Взрывался занавес, выпуская на арену артистов. Они упруго неслись к Рут, усыпанные блестками, закованные в бугристую бронзу мышц. Они окружили ее, властно, цепко и сноровисто мяли ей голеностопы, икры, суставы, выискивая перелом. Они всполошенно клубились вокруг нее, забив до отказа проход между стульями. А потом подняли ее на плечи и потекли лавиной вниз. Рут плакала. Она прощалась с ними, осознав, что вдруг обрушилась и канула в текучую Лету лучшая половина жизни, прошедшая в этой волшебной и вечно праздничной обители, скрепленной законами жесткого и нежного братства.
А Ахмедхан смотрел не на арену. Опять, в который раз, хозяин стал непостижим и в мыслях и в поступках. Ворочалось в голове слуги тупое беспокойство: Митцинский пожалел циркачку?! Эту русскую шлюху?! Их цель и ненависть устойчивы и тяжелы. Они понятны и незамутнены сомнением. Зачем хозяин мутит эту ясность бессмысленной и оскорбляющей их жалостью?!
Митцинский сел, прикрыл глаза, откинулся на спинку стула. Кровь, возвращаясь, красила румянцем щеки.

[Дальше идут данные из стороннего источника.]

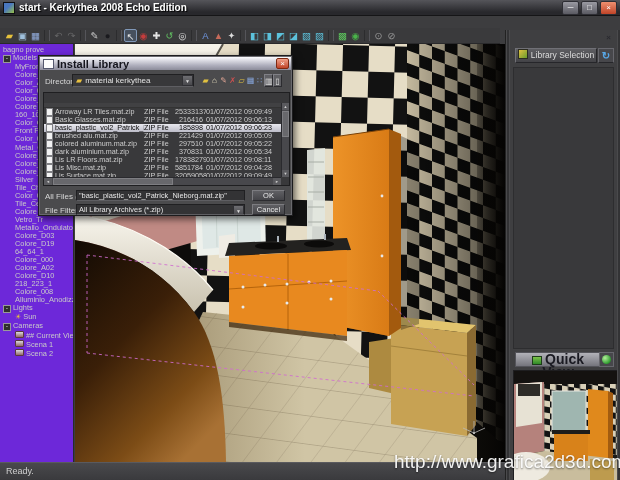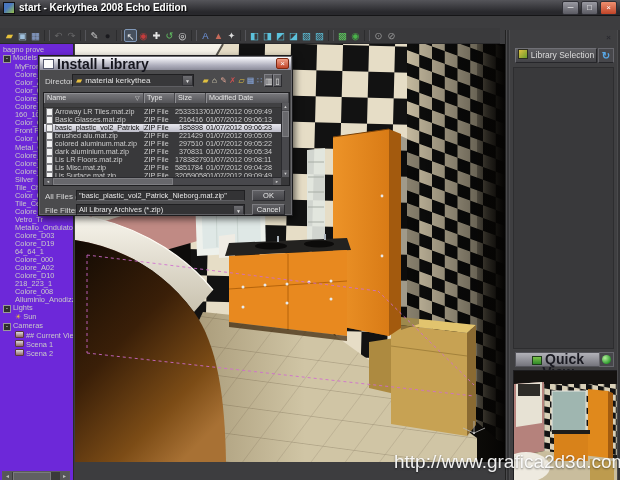--- a/index.html
+++ b/index.html
@@ -92,7 +92,7 @@
   .dlg-title{position:absolute;top:1px;left:1px;right:1px;height:13px;
     background:linear-gradient(#fcfcff,#aeaebc 65%,#8c8c9a);display:flex;align-items:center;padding:0 2px;}
   .dlg-ticon{width:9px;height:8px;background:#fdfdfd;border:1px solid #55586e;margin:0 3px 0 1px;flex:none;}
-  .dlg-ttext{font-size:14px;font-weight:bold;color:#15151d;white-space:nowrap;}
+  .dlg-ttext{font-size:11px;font-weight:bold;color:#15151d;white-space:nowrap;}
   .dlg-close{margin-left:auto;width:13px;height:11px;background:linear-gradient(#f0a088,var(--close-red,#c04428));
     border:1px solid #7e2810;border-radius:2px;color:#fff;font-size:8px;line-height:10px;text-align:center;box-sizing:border-box;}
   .dir-row{position:absolute;top:18px;left:0;right:0;height:14px;}

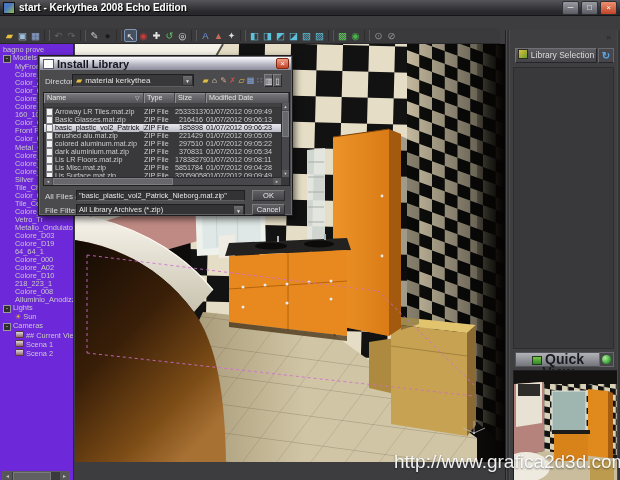--- a/index.html
+++ b/index.html
@@ -462,16 +462,6 @@
         </span>
     </div>
     <div class="file-list">
-      <div class="fl-header">
-        <span class="hdrwrap" style="display:flex;width:100%;">
-
-        <span class="fl-hcell">Name</span>
-            <span class="fl-hcell">Type</span>
-            <span class="fl-hcell">Size</span>
-            <span class="fl-hcell">Modified Date</span>
-          </span>
-        <span class="sort-ico">▽</span>
-      </div>
       <div class="fl-rows">
         <div class="fl-sliver"></div>
         <div>

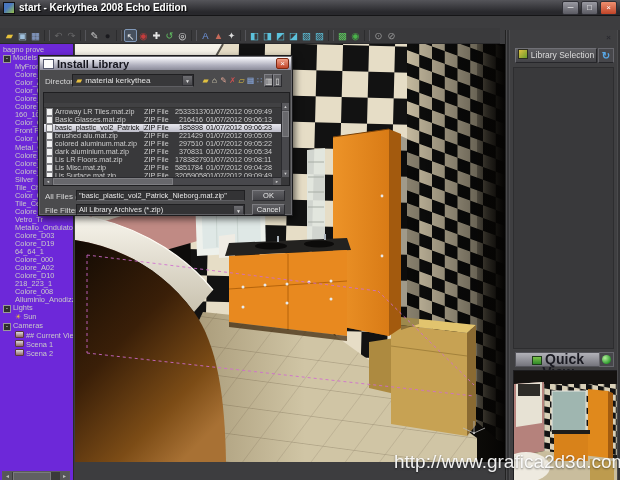--- a/index.html
+++ b/index.html
@@ -572,6 +572,9 @@
     </div>
   </div>
 
+  <div class="statusbar">
+    <span>Ready.</span>
+  </div>
 
   <div class="watermark">http://www.grafica2d3d.com/</div>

Ахмедхан, распялившись на ширину двух стульев, сопел, ворочался, чудовищно разбухший в тесном макинтоше. Митцинский усмехнулся, приоткрыл глаза и встретился с гнетущей тяжестью его взгляда. Там плавились обида и растерянность.
— Не мучайся, детеныш, — сказал Митцинский, — не изнуряй себя. Когда-нибудь поймешь. А сейчас готовься. Пожалуй, нам пора.
Они достали из карманов и надели две маски — два черных шелковых лепестка с прорезями для глаз.
Курмахер выплыл на арену, с достоинством тараня воздух увесистым брюшком. Он всосал в него застольную жаркую духоту и разразился речью.
— Коспода, краждане и, конешно, тофаришши! — воззвал он с немецкой обстоятельностью, не обделив никого. — Мы просим извинений за маленький недоразумений!
В нем неистребимо жила способность к буриме, и Курмахер пожизненно посасывал этот свой маленький дар, пожалованный судьбой.
— Артистка быль немношко нездороф, но обошлось без доктороф! — продолжил он и зажмурился от удовольствия.
Он любовно лепил рифмы, поблескивая снисходительно ситчиком глаз. Курмахер был, в сущности, по-своему добряком, прощал все грехи и прегрешения этой варварской стране, где сбрасывают с престола царей.
«С вольками жить — со свой уставом не сунься», — говаривал, бывало, Курмахер, благодушно упираясь животом в очередную российскую нелепость. Он все прощал России, ибо прибыль еще текла в его кочующий сейф.
— Мы не намерен нарушать с наш милый зритель свой контакт. Мы обещаль — и сделаем борьба. А-ант-ракт! — поставил точку на первом акте Курмахер.
Митцинский с Ахмедханом не поднимались, сидели молча и прямо весь антракт, притягивая взгляды жутковатым бесстрастием перечеркнутых масками лиц.